Colorimeter-Supervised Skin Tone Estimation from Dermatoscopic Images for Fairness Auditing
Marin Benčević, Krešimir Romić, Ivana Hartmann Tolić, Irena Galić
TL;DR
This work presents a neural-network pipeline that jointly estimates Fitzpatrick skin type and ITA from dermatoscopic images, using colorimeter ground truth and in-person labels to enable reliable fairness auditing of dermatology AI. It leverages extensive pretraining across synthetic and real datasets and employs an EfficientNet-B0 backbone with an ordinal regression head for FP and a color regression head for ITA, achieving clinically meaningful agreement with ground truth. ITA estimation shows high concordance with colorimeter measurements (ICC3 ≈ 93.9%), substantially outperforming pixel-based baselines, while FP classification reaches moderate agreement near but below human raters. Applying the estimators to ISIC 2020 and MILK10k reveals strong underrepresentation of darker skin tones, highlighting dataset biases that could impact model fairness.

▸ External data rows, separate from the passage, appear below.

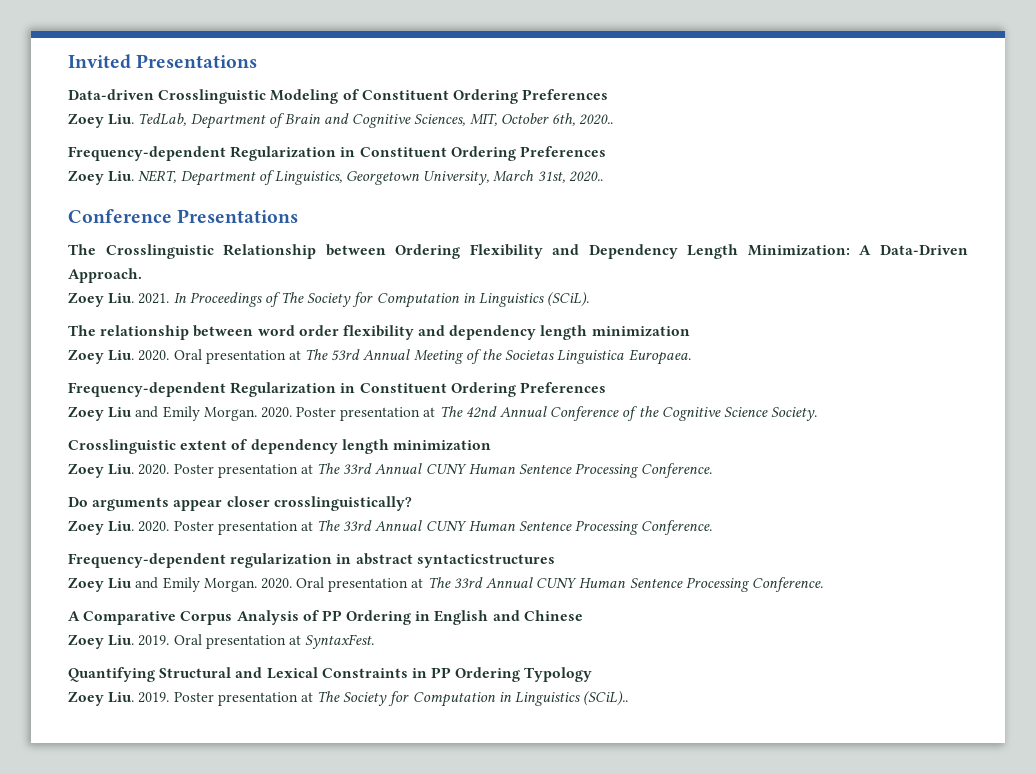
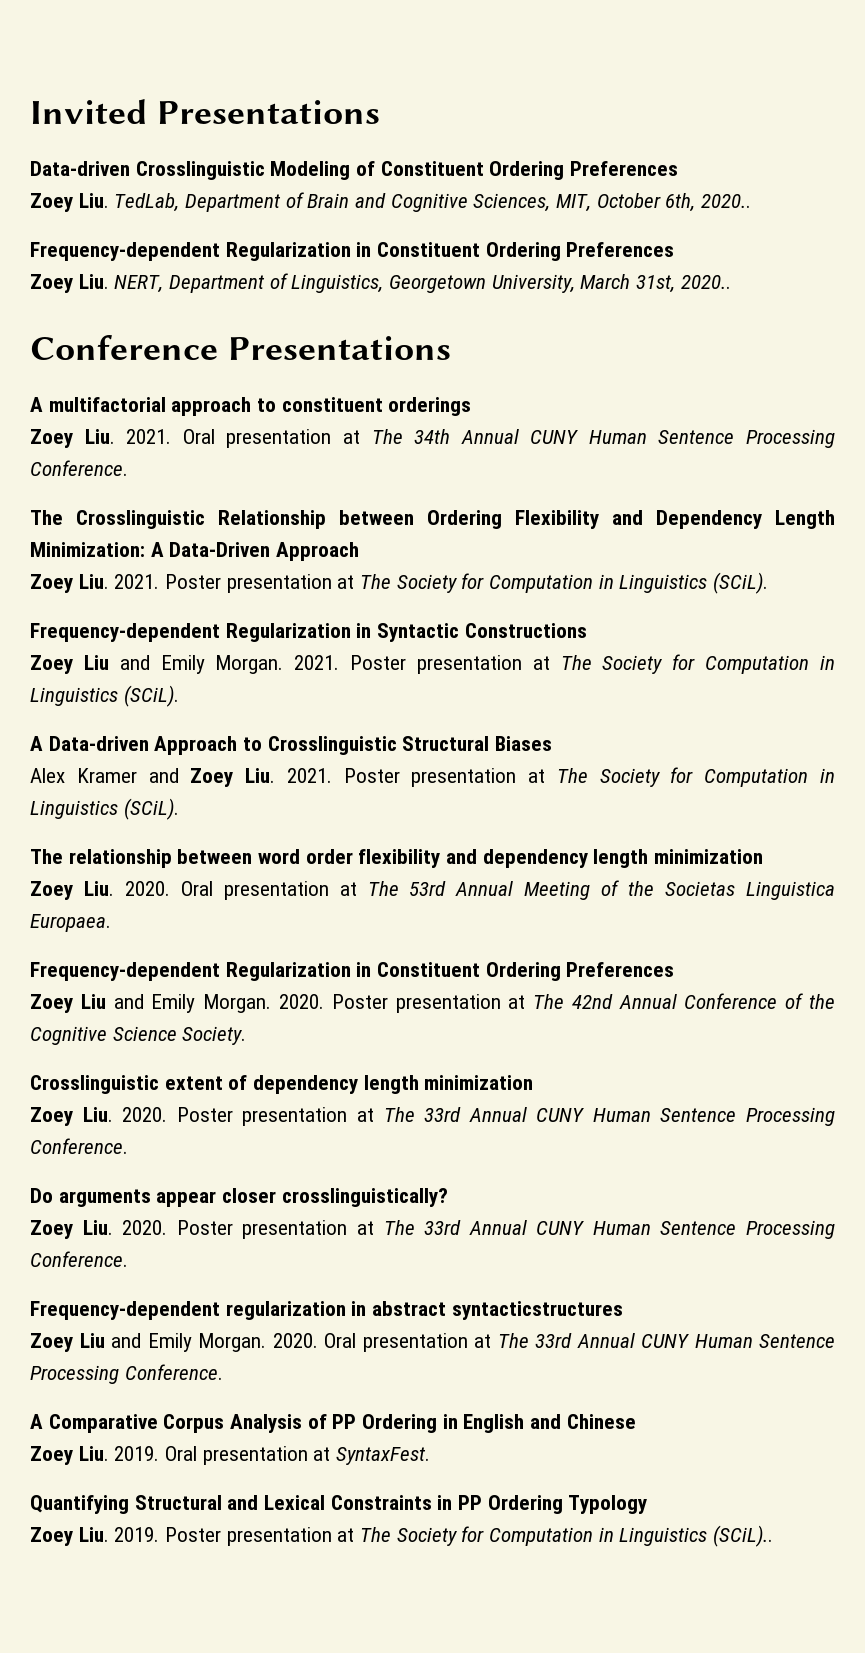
+ A multifactorial approach to constituent orderings
+ Zoey Liu. 2021. Oral presentation at The 34th Annual CUNY Human Sentence Processing Conference.
- The Crosslinguistic Relationship between Ordering Flexibility and Dependency Length Minimization: A Data-Driven Approach.
- Zoey Liu. 2021. In Proceedings of The Society for Computation in Linguistics (SCiL).
+ The Crosslinguistic Relationship between Ordering Flexibility and Dependency Length Minimization: A Data-Driven Approach
+ Zoey Liu. 2021. Poster presentation at The Society for Computation in Linguistics (SCiL).
+ Frequency-dependent Regularization in Syntactic Constructions
+ Zoey Liu and Emily Morgan. 2021. Poster presentation at The Society for Computation in Linguistics (SCiL).
+ A Data-driven Approach to Crosslinguistic Structural Biases
+ Alex Kramer and Zoey Liu. 2021. Poster presentation at The Society for Computation in Linguistics (SCiL).

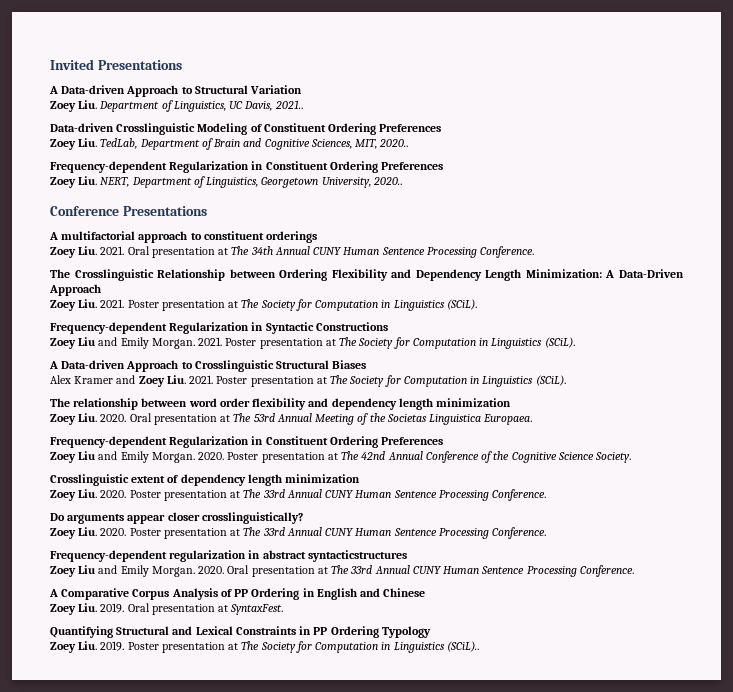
+ A Data-driven Approach to Structural Variation
+ Zoey Liu. Department of Linguistics, UC Davis, 2021..
- Zoey Liu. TedLab, Department of Brain and Cognitive Sciences, MIT, October 6th, 2020..
+ Zoey Liu. TedLab, Department of Brain and Cognitive Sciences, MIT, 2020..
- Zoey Liu. NERT, Department of Linguistics, Georgetown University, March 31st, 2020..
+ Zoey Liu. NERT, Department of Linguistics, Georgetown University, 2020..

The authors release code and pretrained models to facilitate rapid skin-tone annotation and bias auditing in dermatoscopic datasets.
Abstract
Neural-network-based diagnosis from dermatoscopic images is increasingly used for clinical decision support, yet studies report performance disparities across skin tones. Fairness auditing of these models is limited by the lack of reliable skin-tone annotations in public dermatoscopy datasets. We address this gap with neural networks that predict Fitzpatrick skin type via ordinal regression and the Individual Typology Angle (ITA) via color regression, using in-person Fitzpatrick labels and colorimeter measurements as targets. We further leverage extensive pretraining on synthetic and real dermatoscopic and clinical images. The Fitzpatrick model achieves agreement comparable to human crowdsourced annotations, and ITA predictions show high concordance with colorimeter-derived ITA, substantially outperforming pixel-averaging approaches. Applying these estimators to ISIC 2020 and MILK10k, we find that fewer than 1% of subjects belong to Fitzpatrick types V and VI. We release code and pretrained models as an open-source tool for rapid skin-tone annotation and bias auditing. This is, to our knowledge, the first dermatoscopic skin-tone estimation neural network validated against colorimeter measurements, and it supports growing evidence of clinically relevant performance gaps across skin-tone groups.